Psychoanalysis and psychotherapy: an historical perspective.

The International journal of psycho-analysis

R S Wallerstein

Affiliations

  1. Langley Porter Psychiatric Institute, San Francisco, CA 94143.

PMID: 2691412

Abstract

I have reviewed the historical unfolding of psychoanalytic (or dynamic) psychotherapy as a therapeutic application of psychoanalytic theory directed towards patients not considered appropriate for proper psychoanalysis. I have divided this history into three phases. The first phase that I call the prehistory of dynamic psychotherapy is the period of Freud's development of psychoanalysis as a distinctive therapy for mental illness and its clear differentiation from the varieties of suggestive therapies in vogue at the time. The second phase (from the 40s to the late 70s) is the period of the development of psychoanalytically-based expressive and supportive psychotherapies related to but clearly separate from proper psychoanalysis in terms of specific techniques, goals, and the portions of the psychopathological spectrum against which each is directed.
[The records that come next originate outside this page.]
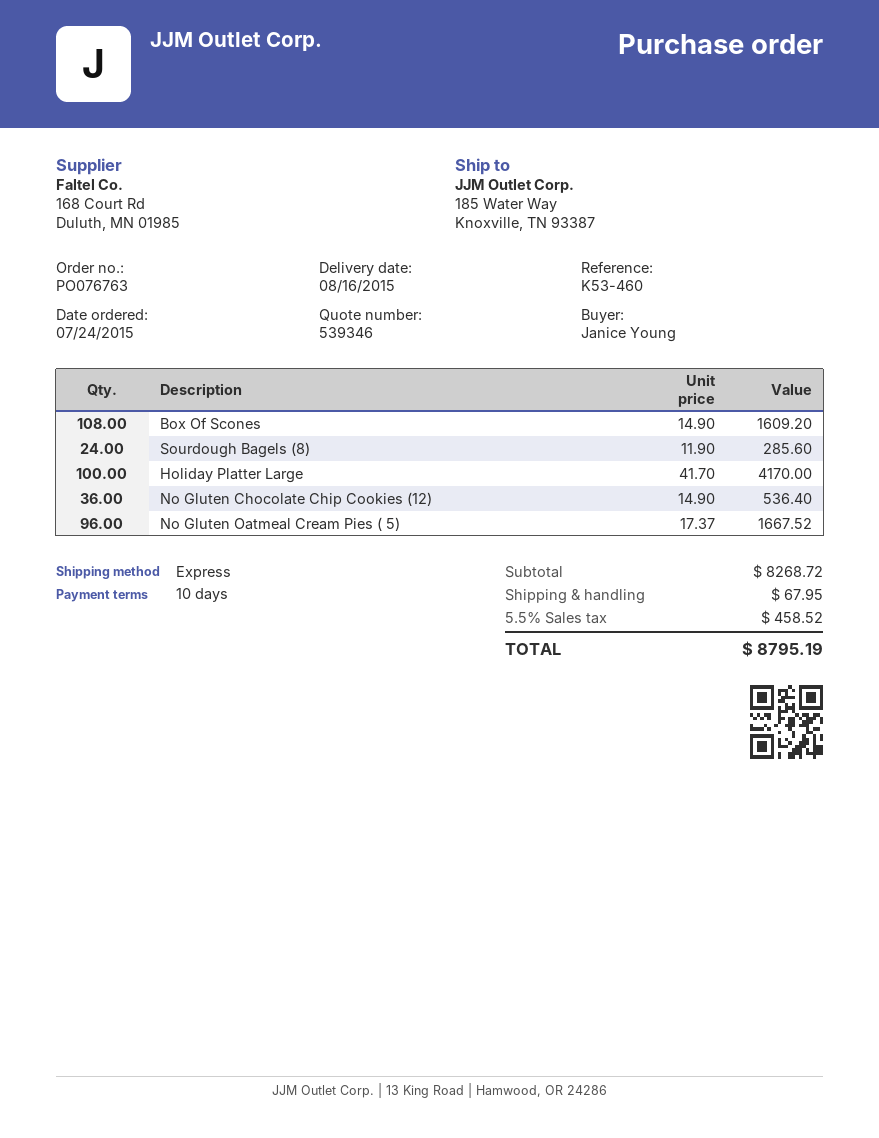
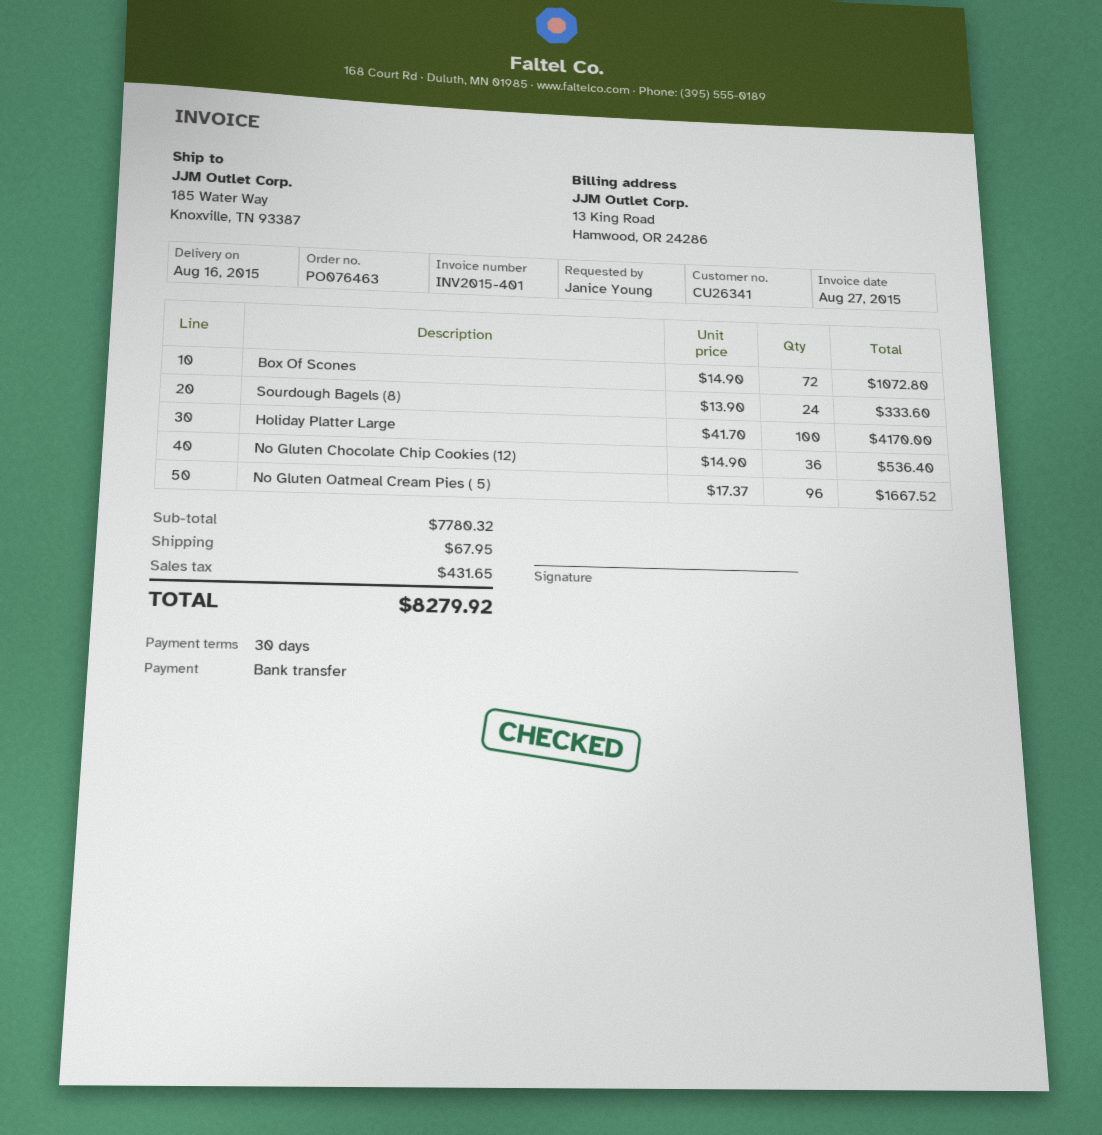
order number: PO076763 -> PO076463
payment terms: 10 days -> 30 days
Box Of Scones: 108 x 14.90 = 1609.20 -> 72 x 14.90 = 1072.80
Sourdough Bagels (8): 24 x 11.90 = 285.60 -> 24 x 13.90 = 333.60
subtotal: 8268.72 -> 7780.32
tax: 458.52 -> 431.65
total: 8795.19 -> 8279.92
I call it the period of psychoanalytic consensus. The third current phase, from the late 70s to date, I call the period of fragmented consensus. The leading protagonists in the forging of the second phase consensus, brought to its fullest expression in the landmark publications of 1954, have now diverged widely in their perspectives on these issues as expressed in a 1979 Symposium, 25 years after.